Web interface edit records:

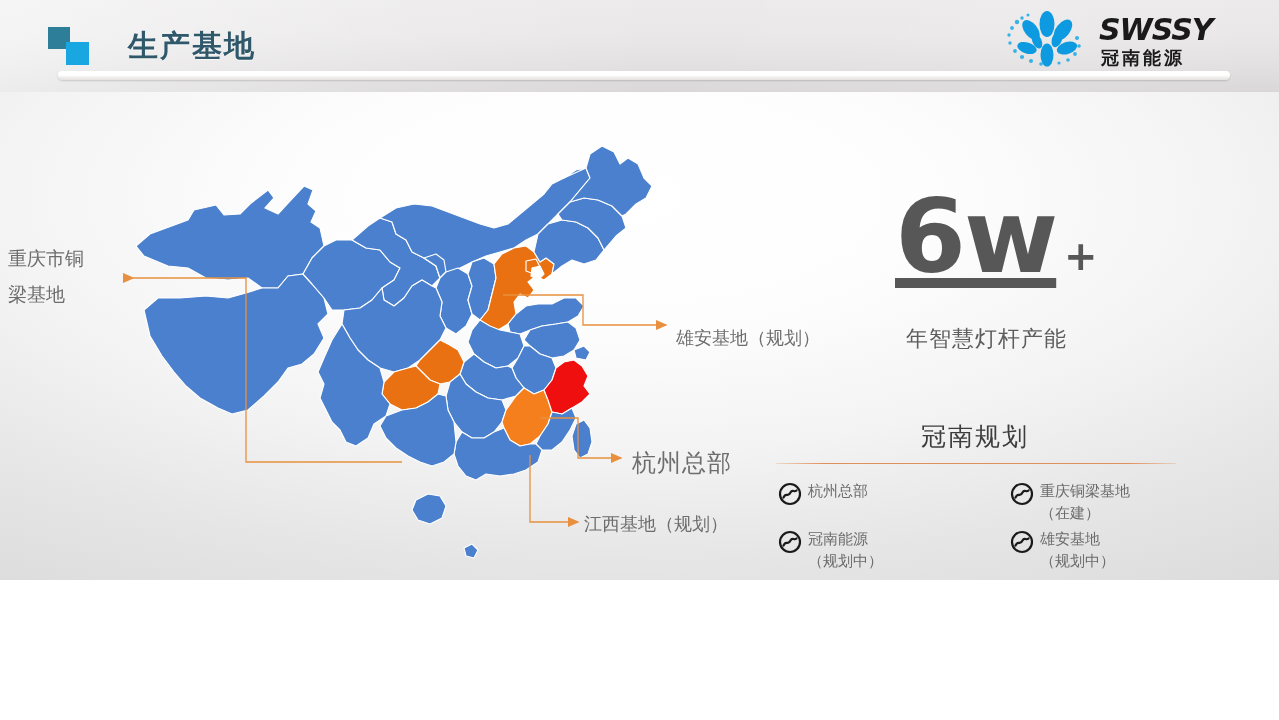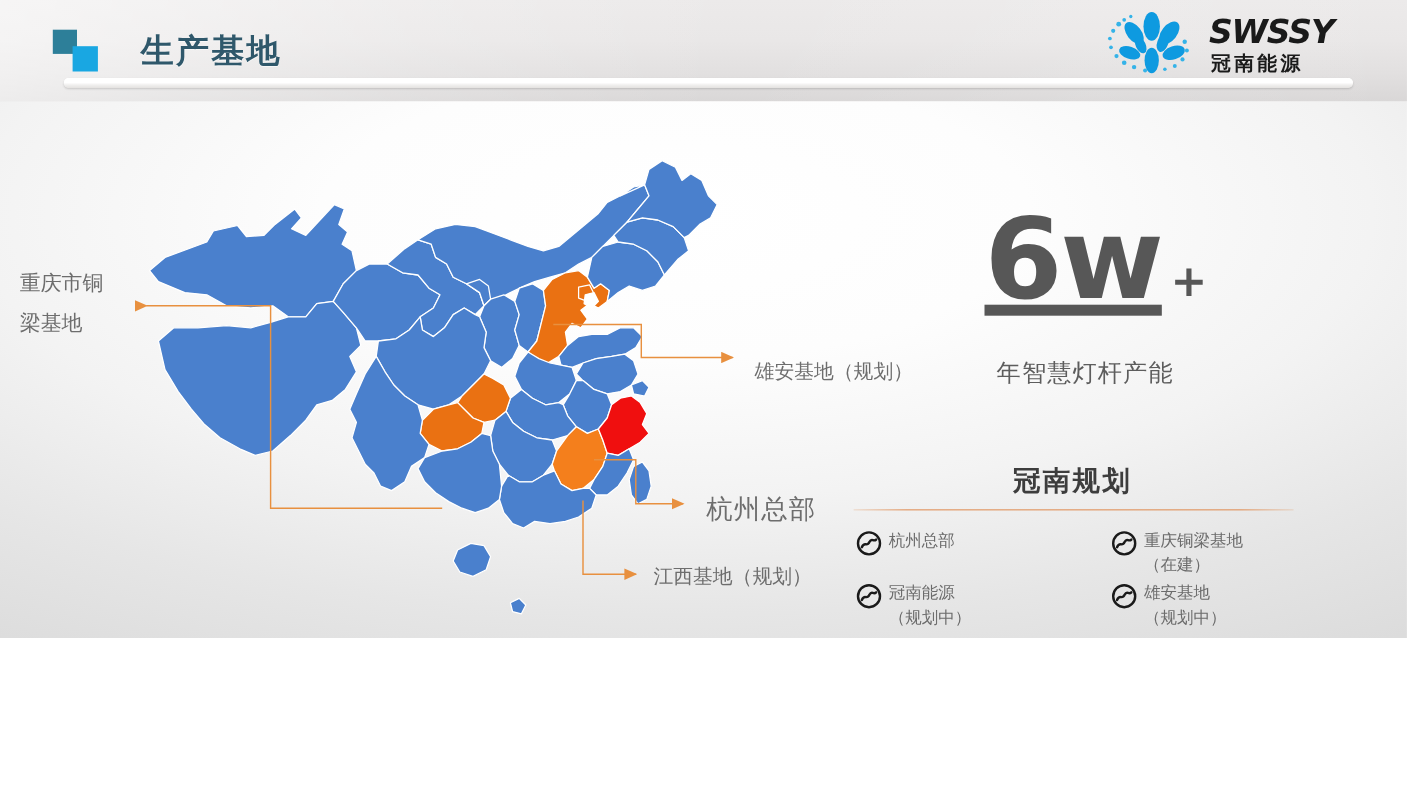--- a/index.html
+++ b/index.html
@@ -75,7 +75,6 @@
     color: #6d6d6d;
     font-family: "DejaVu Serif", "Liberation Serif", serif;
     white-space: nowrap;
-    margin-left: 10px;
   }
   #label-chongqing {
     left: 8px; top: 240px; width: 104px;

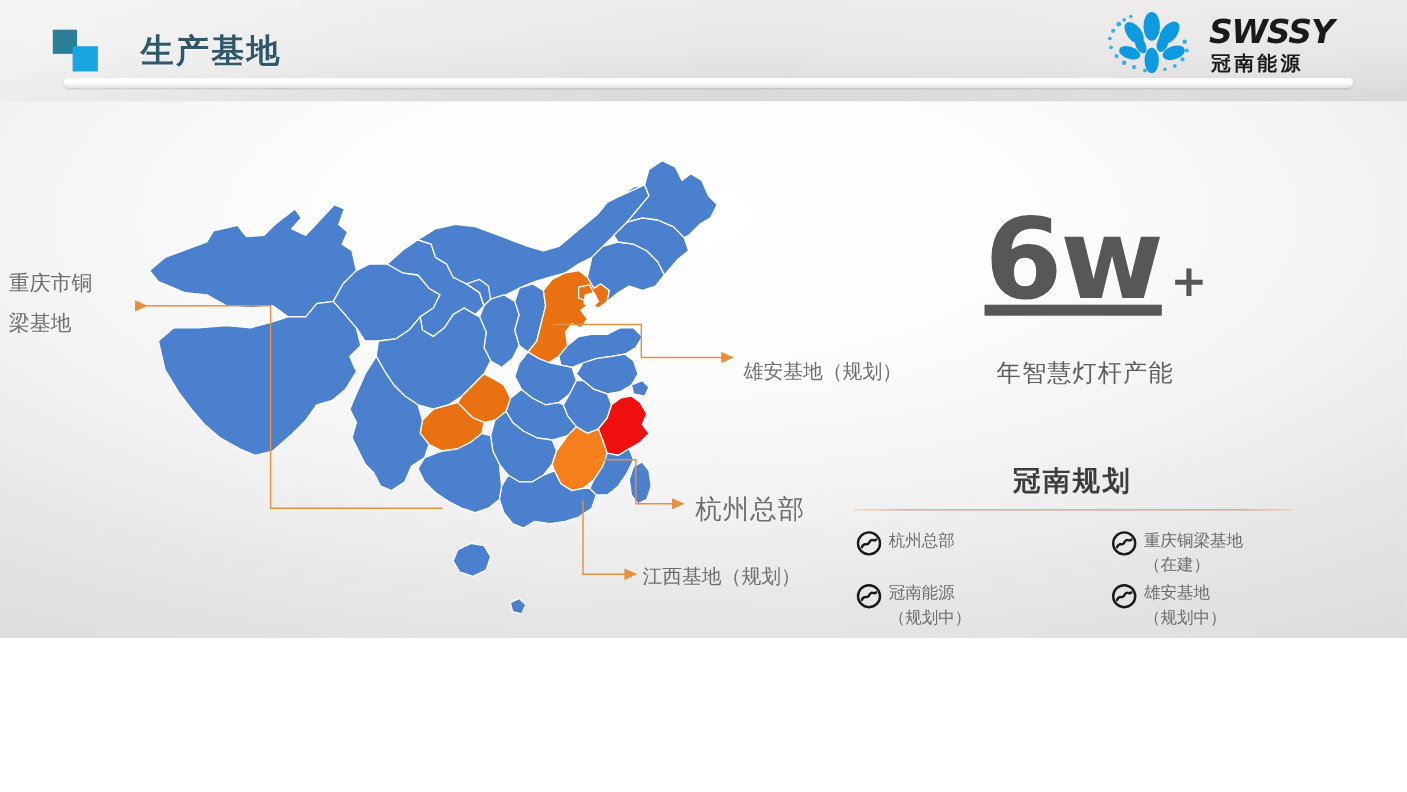--- a/index.html
+++ b/index.html
@@ -110,7 +110,7 @@
   #plan-title {
     position: absolute; left: 0; top: 0; width: 410px;
     text-align: center;
-    font-size: 25px; font-weight: bold; color: #3d3d3d; letter-spacing: 2px;
+    font-size: 25px; font-weight: normal; color: #3d3d3d; letter-spacing: 2px;
     font-family: "DejaVu Sans", sans-serif;
   }
   #plan-rule {

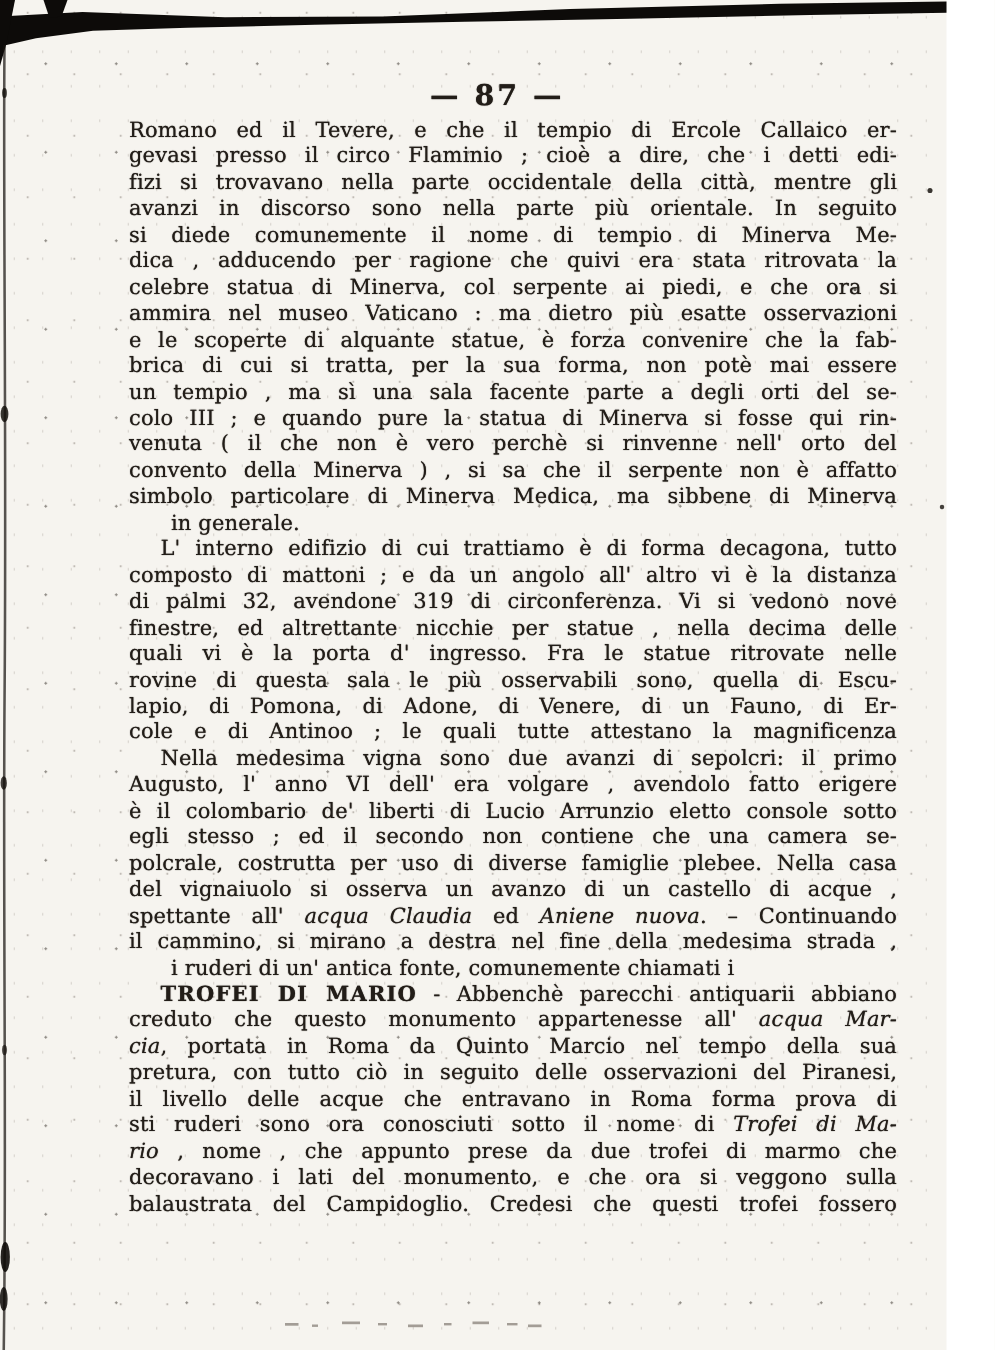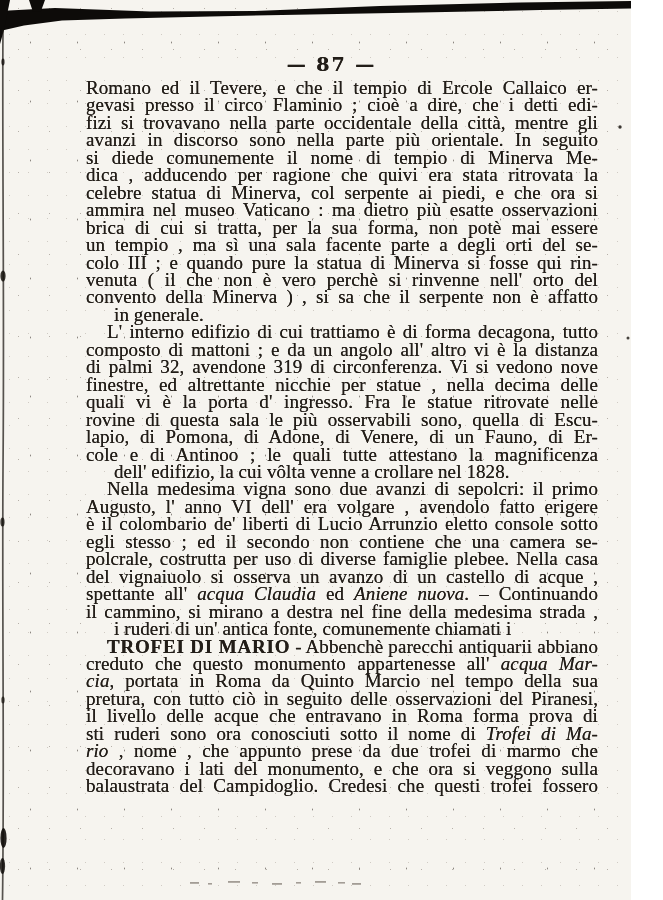--- a/index.html
+++ b/index.html
@@ -26,10 +26,9 @@
   .text{
     position:absolute;left:86px;top:79px;width:512px;
     color:var(--ink,#221d18);
-    font-size:19px;line-height:17.45px;
+    font-size:14px;line-height:17.45px;
     letter-spacing:.1px;
     text-shadow:0 0 .65px rgba(30,25,20,.9);
-    font-family:Liberation Serif, serif;
   }
   .line{text-align:justify;text-align-last:justify;}
   .line.noj{text-align-last:left;margin-left:28px;}

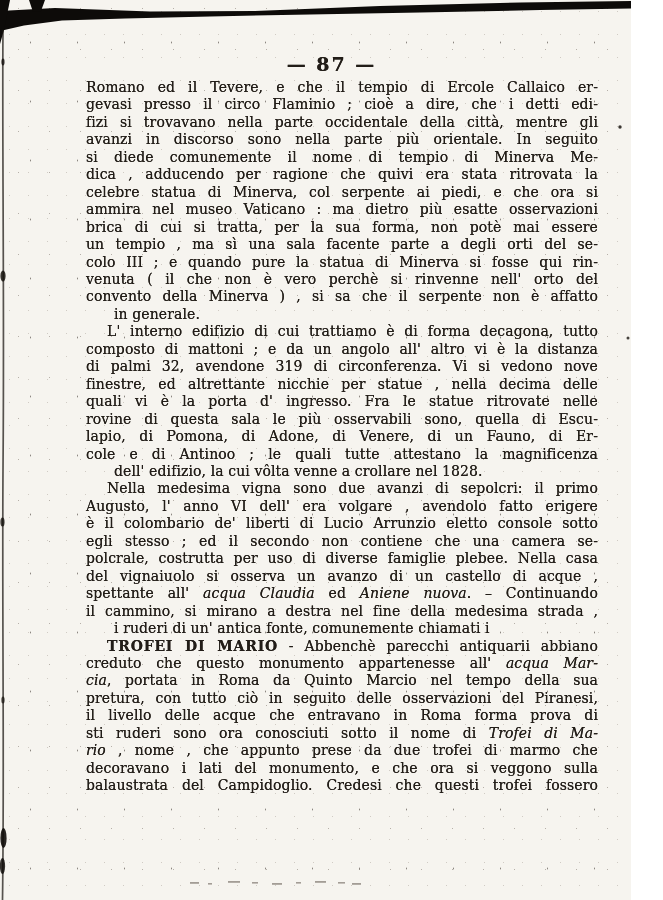--- a/index.html
+++ b/index.html
@@ -89,6 +89,7 @@
         <div class="line"><span>dica , adducendo per ragione che quivi era stata ritrovata la</span></div>
         <div class="line"><span>celebre statua di Minerva, col serpente ai piedi, e che ora si</span></div>
         <div class="line"><span>ammira nel museo Vaticano : ma dietro più esatte osservazioni</span></div>
+        <div class="line"><span>e le scoperte di alquante statue, è forza convenire che la fab-</span></div>
         <div class="line"><span>brica di cui si tratta, per la sua forma, non potè mai essere</span></div>
         <div class="line"><span>un tempio , ma sì una sala facente parte a degli orti del se-</span></div>
         <div class="line"><span>colo III ; e quando pure la statua di Minerva si fosse qui rin-</span></div>

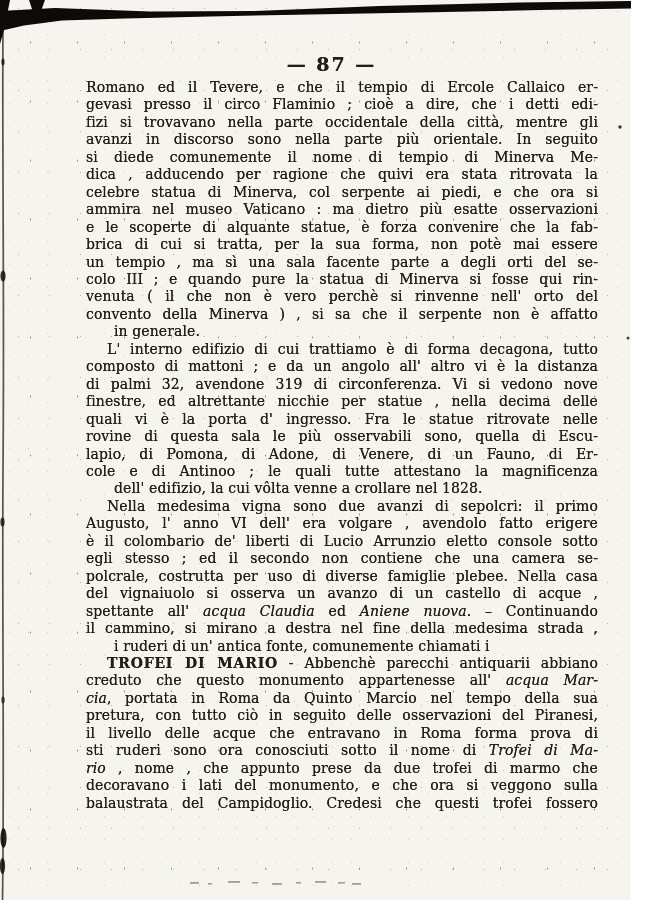--- a/index.html
+++ b/index.html
@@ -95,6 +95,7 @@
         <div class="line"><span>colo III ; e quando pure la statua di Minerva si fosse qui rin-</span></div>
         <div class="line"><span>venuta ( il che non è vero perchè si rinvenne nell' orto del</span></div>
         <div class="line"><span>convento della Minerva ) , si sa che il serpente non è affatto</span></div>
+        <div class="line"><span>simbolo particolare di Minerva Medica, ma sibbene di Minerva</span></div>
         <div class="line noj"><span>in generale.</span></div>
       </div>
       <div>

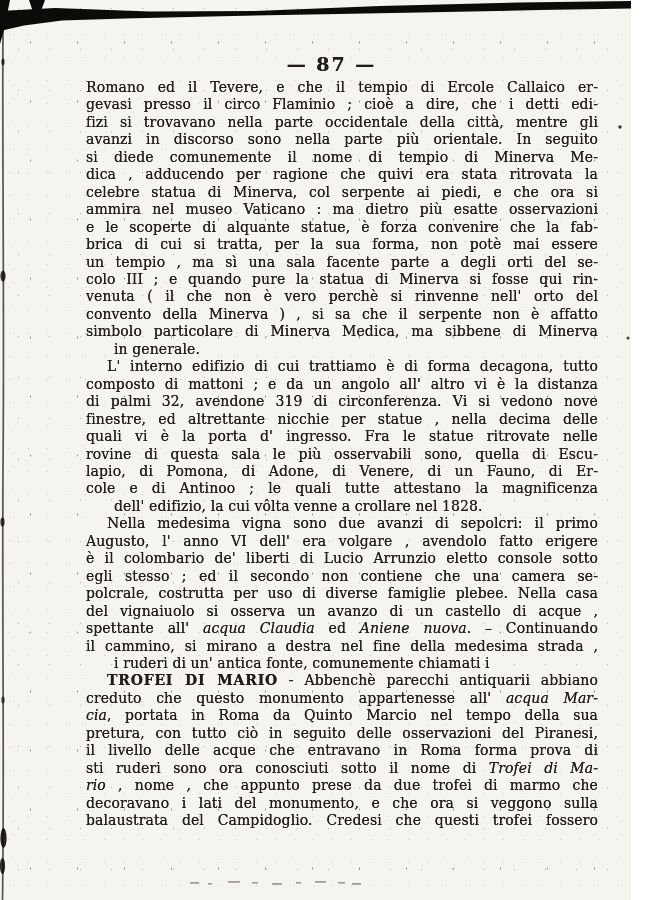--- a/index.html
+++ b/index.html
@@ -107,7 +107,6 @@
         <div class="line"><span>rovine di questa sala le più osservabili sono, quella di Escu-</span></div>
         <div class="line"><span>lapio, di Pomona, di Adone, di Venere, di un Fauno, di Er-</span></div>
         <div class="line"><span>cole e di Antinoo ; le quali tutte attestano la magnificenza</span></div>
-        <div class="line noj"><span>dell' edifizio, la cui vôlta venne a crollare nel 1828.</span></div>
       </div>
       <div>
         <div class="line ind"><span>Nella medesima vigna sono due avanzi di sepolcri: il primo</span></div>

Exercise goal:
Find the lines above that contain the word "sala" and collect them.

Reply:
         <div class="line"><span>un tempio , ma sì una sala facente parte a degli orti del se-</span></div>
         <div class="line"><span>rovine di questa sala le più osservabili sono, quella di Escu-</span></div>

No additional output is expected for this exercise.